San Francisco Crime Classification (Kaggle competition) using R and Logistic Regression

Third attempt at the Kaggle competition "San Francisco Crime Classification"

View the Project on GitHub juandes/SFCrimeClassification-R-MultinomialModel

San Francisco Crime Classification (Kaggle competition) using R and multinomial logistic regression via neural networks

Overview


The "San Francisco Crime Classification" challenge, is a Kaggle competition aimed to predict the category of the crimes that occurred in the city, given the time and location of the incident.

In this post, I explain and outline my third solution to this challenge. This time using R (again).

Link to the competition: San Francisco Crime Classification

Learning method


The algorithm chosen for this solution, is a variation of multinomial logistic regression, a classification model based on regression where the dependent variable (what we want to predict) is categorical (opposite of continuous), implemented using neural networks.

Data


The competition provides two dataset: a train data set and a test dataset. The train dataset is made of 878049 observations and the test dataset, of 884262 observations.

Both of them contains incidents from January 1, 2003 to May 13, 2015.

Data fields

These are the features of the datasets:

Model development


Package installation and data loading

For this solution, I used the nnet package. To install it, simply run this command in R.

install.packages('nnet')

Once the package is downloaded , the next step is calling the library, followed by setting the working directory, and loading both datasets.

library(nnet)
setwd("~/path/to/working/directory")
train <- read.csv("~/path/to/working/directory/train.csv")
test <- read.csv("~/path/to/working/directory/test.csv")

Preparing the dataset

After loading the datasets, the next thing I did was creating a new dataframe with the columns needed (Category, DayOfWeek and PdDistrict), this way we can save precious memory space.

# New dataframes
train.df <- data.frame(Category = train$Category, DayOfWeek = train$DayOfWeek,
                       PdDistrict = train$PdDistrict)
test.df <- data.frame(DayOfWeek = test$DayOfWeek, PdDistrict = test$PdDistrict)

The next step is to add a new feature, the hour of the incident, to both datasets. This is done by calling the function strftime on the original date to remove just the hour.

# Create a new column with the hour of the incident
train.df$Hour <- sapply(train$Dates, function(x) as.integer(strftime(x, format = "%H")))
test.df$Hour <- sapply(test$Dates, function(x) as.integer(strftime(x, format = "%H")))

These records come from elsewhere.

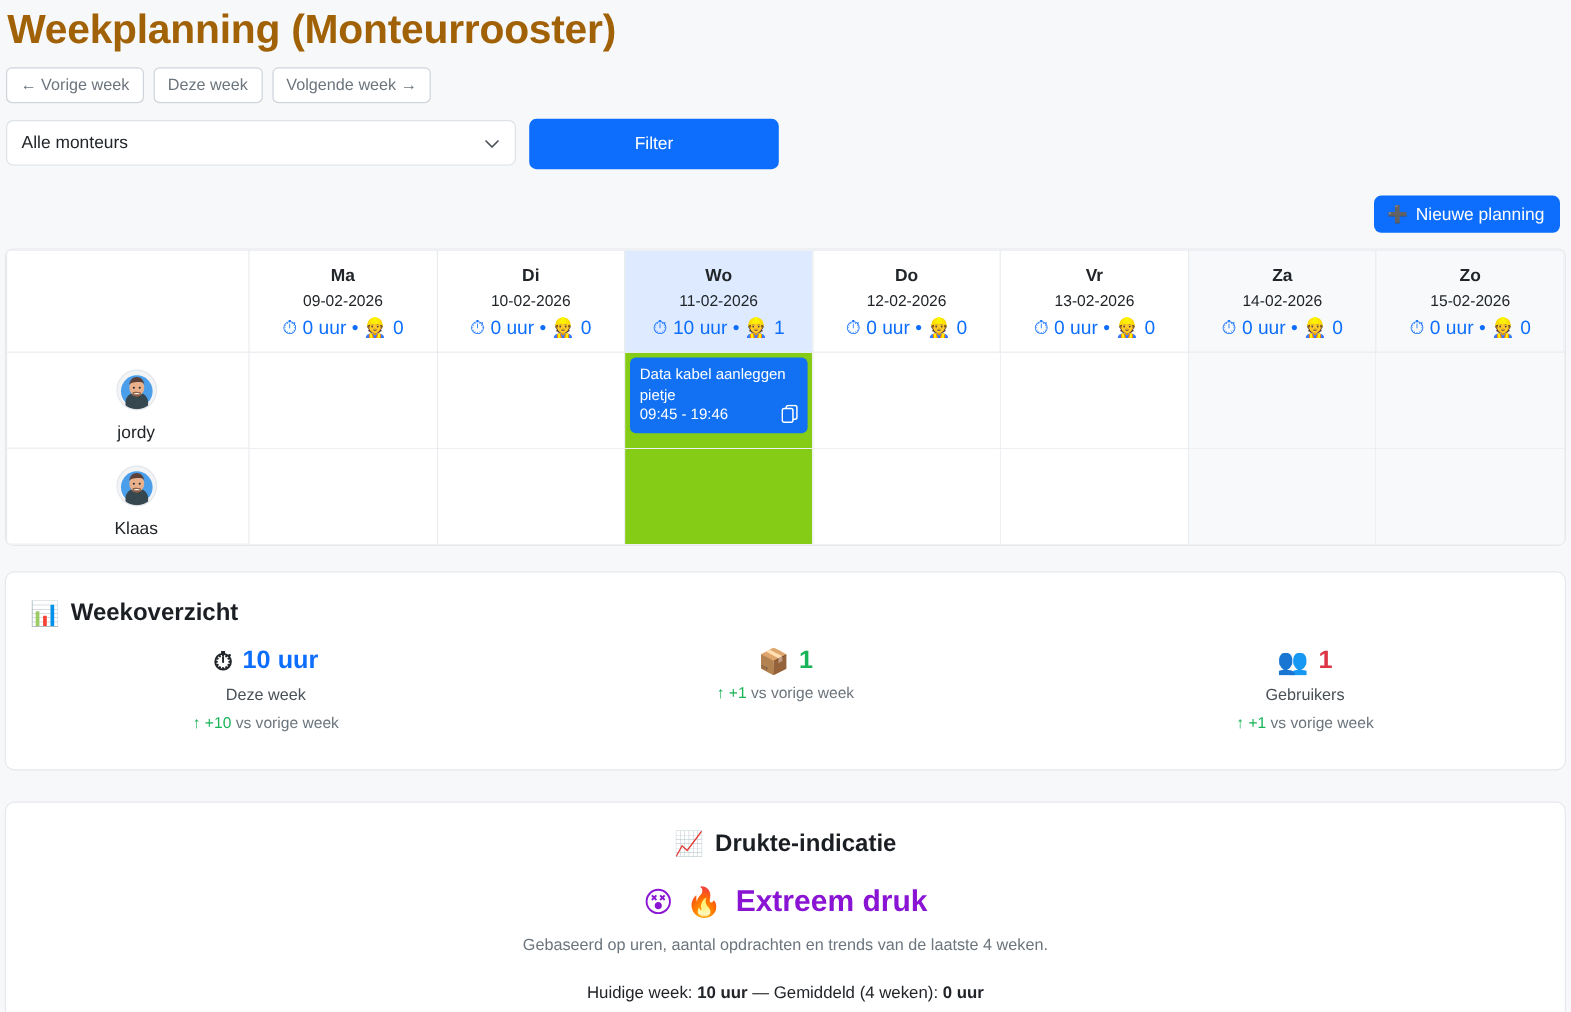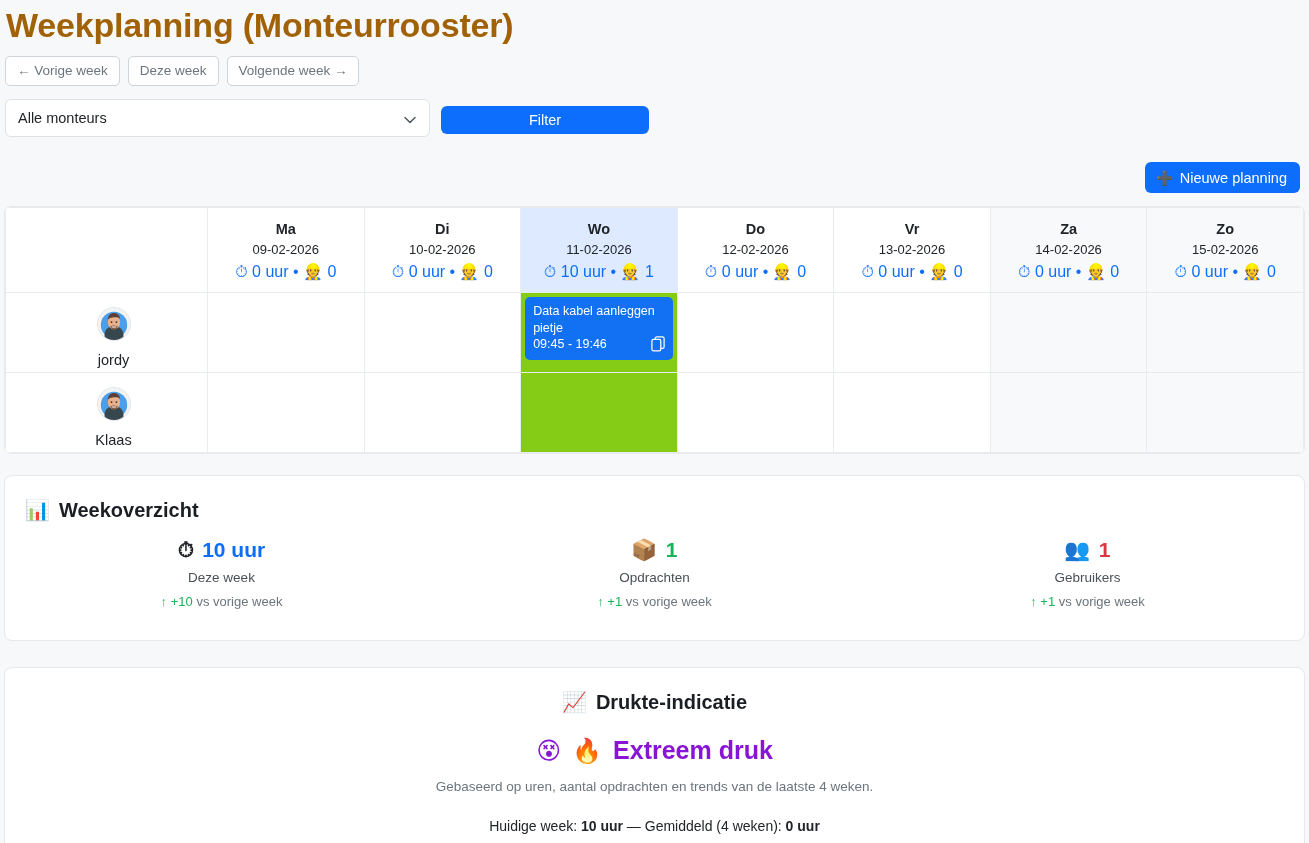--- a/index.html
+++ b/index.html
@@ -68,21 +68,21 @@
   .chevron {
     position: absolute;
     right: 14px;
     top: 50%;
     transform: translateY(-50%);
     pointer-events: none;
     width: 12px; height: 8px;
   }
   .filter-btn {
     width: 208px;
-    height: 28px;
+    height: 42px;
     background: #0d6efd;
     border: none;
     border-radius: 6px;
     color: #ffffff;
     font-size: 14.5px;
     font-family: "Liberation Sans", sans-serif;
     cursor: pointer;
   }
 
   .newplan-row {
@@ -471,21 +471,20 @@
           <span class="up">+10</span>
           <span>vs vorige week</span>
         </div>
       </div>
 
       <div class="stat">
         <div class="stat-top">
           <span class="emoji">📦</span>
           <span style="color:#18b457">1</span>
         </div>
-        <div class="stat-label">Opdrachten</div>
         <div class="stat-delta">
           <span class="up">↑</span>
           <span class="up">+1</span>
           <span>vs vorige week</span>
         </div>
       </div>
 
       <div class="stat">
         <div class="stat-top">
           <span class="emoji">👥</span>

Remove the original dataframes.

# Remove the original dataframes
rm(train)
rm(test)

Create and train the model.

After pre-processing the data, the next step is to create and train the model. The model will predict the category of the crime using the day of the week when the incident occurred, the district where it occurred and the hour when it occurred, as the predictors.

Instead of the default value of 100 iterations, I changed it to 500. Keep in mind the model will take some time (around 45 mins in my set up) to finish the training.

# Multinomial log-linear model using the day of the week,  the district of the crime
# and the hour of the incident as the predictors.
multinom.model <- multinom(Category ~ DayOfWeek + PdDistrict + Hour, data = train.df, 
                 maxit = 500)

Prediction phase

Now we predict!

predictions <- predict(multinom.model, test.df, "probs")

Preparing the submission file

To get a smaller file, I rounded down the number of digits.

submission <- format(predictions, digits=4, scientific = FALSE)
submission <- cbind(id = 0:884261, submission)
submission <- as.data.frame(submission)
write.csv(submission, file = "results.csv", row.names = FALSE)

Conclusion


The score received this time was way better than my previous attempts. First, I got a score of 26.74064, followed by 26.78360. This time my score was 2.60502, which is a huge improvement. At the moment of writing, I do not have plans on improving the score, since I would like to tackle more advanced challenges.